Clicks vs. Bricks in Higher Ed

Army taps into virtual universities for its soldiers

The US military receives kudos for defending America but little credit for changing America.

Yet it's been on the cutting edge of many social changes, such as the integration of blacks and then women. It has trained leaders who went on to run large organizations. It's poured billions into scientific research - which, most notably, resulted in the Internet.

Now it plans to tap the Internet to give soldiers a chance at earning a degree in higher education.

The Army, noticing the growing market for "distance learning" (teaching over the Web), has quietly announced it hopes to spend $600 million over the next six years for online courses with accredited universities and other post-secondary schools.

That's a big chunk of change for a fledgling industry that promises to turn education on its head. Suddenly, more than a million GIs from Fort Bragg to the DMZ can be virtual college students whenever they have spare time - a smart incentive to join the Army.

But by boosting the distance-learning market and becoming its largest broker, the Army will help challenge the medieval notion that all college students must go to expensive bricks-and-mortar campuses - and pay high tuition and other costs.

Until recently, universities have tip-toed into this new market. Virtual classrooms, while cheaper and convenient, still face a test over their ability to stir a student's thinking as much as face-to-face discussions with teachers (although two-way video and well-tended chat rooms can help that). And e-colleges don't offer social activities and sports that are part of learning.

The Army's move may convince many more colleges to invest in Web campuses. They have already been spurred by the few, for-profit online schools that are showing the way.
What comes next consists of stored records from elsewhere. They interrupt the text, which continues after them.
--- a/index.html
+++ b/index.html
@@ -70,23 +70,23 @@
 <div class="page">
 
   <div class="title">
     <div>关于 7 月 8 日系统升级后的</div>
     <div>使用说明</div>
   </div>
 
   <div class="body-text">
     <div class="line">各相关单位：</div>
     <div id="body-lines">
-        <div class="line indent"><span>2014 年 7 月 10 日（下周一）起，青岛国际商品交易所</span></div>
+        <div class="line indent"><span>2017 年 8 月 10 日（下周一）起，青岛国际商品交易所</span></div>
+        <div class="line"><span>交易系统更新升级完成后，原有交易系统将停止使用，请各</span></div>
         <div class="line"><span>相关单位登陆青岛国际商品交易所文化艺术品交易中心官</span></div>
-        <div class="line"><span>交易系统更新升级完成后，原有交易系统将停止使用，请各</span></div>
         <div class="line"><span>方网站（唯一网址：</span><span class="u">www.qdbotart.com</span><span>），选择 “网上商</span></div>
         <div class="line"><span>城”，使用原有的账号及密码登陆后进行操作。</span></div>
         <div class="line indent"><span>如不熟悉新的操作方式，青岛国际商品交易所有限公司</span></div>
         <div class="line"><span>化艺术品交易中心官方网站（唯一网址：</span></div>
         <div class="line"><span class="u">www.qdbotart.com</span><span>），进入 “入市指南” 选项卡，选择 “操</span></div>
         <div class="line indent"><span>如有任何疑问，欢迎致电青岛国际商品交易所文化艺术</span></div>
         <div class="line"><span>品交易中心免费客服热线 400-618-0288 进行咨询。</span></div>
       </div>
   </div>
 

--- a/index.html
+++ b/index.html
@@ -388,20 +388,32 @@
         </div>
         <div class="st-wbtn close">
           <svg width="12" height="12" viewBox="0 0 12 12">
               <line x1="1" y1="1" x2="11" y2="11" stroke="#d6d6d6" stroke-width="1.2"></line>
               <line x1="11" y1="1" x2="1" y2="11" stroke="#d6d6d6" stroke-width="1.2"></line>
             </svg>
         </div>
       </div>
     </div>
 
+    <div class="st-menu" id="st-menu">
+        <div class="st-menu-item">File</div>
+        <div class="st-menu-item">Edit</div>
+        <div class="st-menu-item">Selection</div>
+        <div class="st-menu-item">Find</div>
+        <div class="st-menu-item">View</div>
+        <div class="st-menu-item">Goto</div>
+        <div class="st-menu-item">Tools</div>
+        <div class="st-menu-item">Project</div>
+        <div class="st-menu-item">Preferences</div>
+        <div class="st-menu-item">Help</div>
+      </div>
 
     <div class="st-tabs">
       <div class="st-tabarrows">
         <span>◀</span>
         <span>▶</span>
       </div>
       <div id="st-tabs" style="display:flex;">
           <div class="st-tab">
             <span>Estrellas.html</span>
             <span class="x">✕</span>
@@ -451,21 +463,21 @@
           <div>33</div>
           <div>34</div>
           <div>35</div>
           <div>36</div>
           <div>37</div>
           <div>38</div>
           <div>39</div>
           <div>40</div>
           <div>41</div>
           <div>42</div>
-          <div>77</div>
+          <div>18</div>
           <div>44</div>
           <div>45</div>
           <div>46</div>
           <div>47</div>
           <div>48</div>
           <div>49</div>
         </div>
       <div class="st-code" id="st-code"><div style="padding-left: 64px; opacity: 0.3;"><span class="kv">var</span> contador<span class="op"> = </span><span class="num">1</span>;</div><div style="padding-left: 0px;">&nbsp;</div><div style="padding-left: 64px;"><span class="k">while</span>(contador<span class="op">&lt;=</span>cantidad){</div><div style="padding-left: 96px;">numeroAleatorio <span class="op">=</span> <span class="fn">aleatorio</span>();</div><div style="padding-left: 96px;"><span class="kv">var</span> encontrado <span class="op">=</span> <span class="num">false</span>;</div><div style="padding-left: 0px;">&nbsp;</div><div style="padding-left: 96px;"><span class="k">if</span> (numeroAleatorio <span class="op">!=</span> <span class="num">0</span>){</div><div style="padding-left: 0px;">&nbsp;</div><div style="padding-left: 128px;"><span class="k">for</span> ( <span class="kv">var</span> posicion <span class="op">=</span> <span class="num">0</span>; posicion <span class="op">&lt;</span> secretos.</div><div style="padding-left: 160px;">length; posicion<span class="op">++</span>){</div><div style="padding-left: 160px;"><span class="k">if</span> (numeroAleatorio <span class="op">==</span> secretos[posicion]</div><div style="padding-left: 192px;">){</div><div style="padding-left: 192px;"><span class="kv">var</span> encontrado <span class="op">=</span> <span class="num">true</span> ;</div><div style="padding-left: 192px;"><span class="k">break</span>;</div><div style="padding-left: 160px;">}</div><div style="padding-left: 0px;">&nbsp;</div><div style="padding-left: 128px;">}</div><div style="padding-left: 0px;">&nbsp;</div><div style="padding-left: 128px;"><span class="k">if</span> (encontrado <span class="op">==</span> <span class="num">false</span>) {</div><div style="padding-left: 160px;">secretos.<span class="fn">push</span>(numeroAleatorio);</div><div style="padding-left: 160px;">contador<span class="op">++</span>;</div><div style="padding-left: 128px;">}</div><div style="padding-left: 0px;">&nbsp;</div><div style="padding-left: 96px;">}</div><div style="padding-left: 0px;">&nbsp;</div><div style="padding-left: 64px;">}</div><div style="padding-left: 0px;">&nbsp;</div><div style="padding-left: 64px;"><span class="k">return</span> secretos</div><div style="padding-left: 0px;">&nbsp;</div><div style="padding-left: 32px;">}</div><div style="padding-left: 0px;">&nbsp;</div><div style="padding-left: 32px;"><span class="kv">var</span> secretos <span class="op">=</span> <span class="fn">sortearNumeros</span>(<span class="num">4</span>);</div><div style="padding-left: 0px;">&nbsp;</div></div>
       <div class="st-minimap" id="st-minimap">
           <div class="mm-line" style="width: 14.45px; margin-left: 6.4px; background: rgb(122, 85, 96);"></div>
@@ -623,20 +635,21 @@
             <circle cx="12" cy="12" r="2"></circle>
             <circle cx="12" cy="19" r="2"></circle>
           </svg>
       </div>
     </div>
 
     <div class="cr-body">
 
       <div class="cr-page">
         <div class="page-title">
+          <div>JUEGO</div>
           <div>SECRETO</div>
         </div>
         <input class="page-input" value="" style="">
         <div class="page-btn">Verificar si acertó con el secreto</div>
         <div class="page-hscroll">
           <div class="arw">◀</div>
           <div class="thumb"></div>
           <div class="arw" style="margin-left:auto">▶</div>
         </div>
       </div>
The number of online students may reach 2.2 million by 2002, according to one industry estimate, up from 710,000 in 1998. Career-changing adults in the "new economy" are finding such e-learning attractive. And professors with star power are looking for wider audiences. A few states are even setting up virtual high schools.

E-learning is coming of age now that the US military has smartly offered up a market of a million-plus potential students.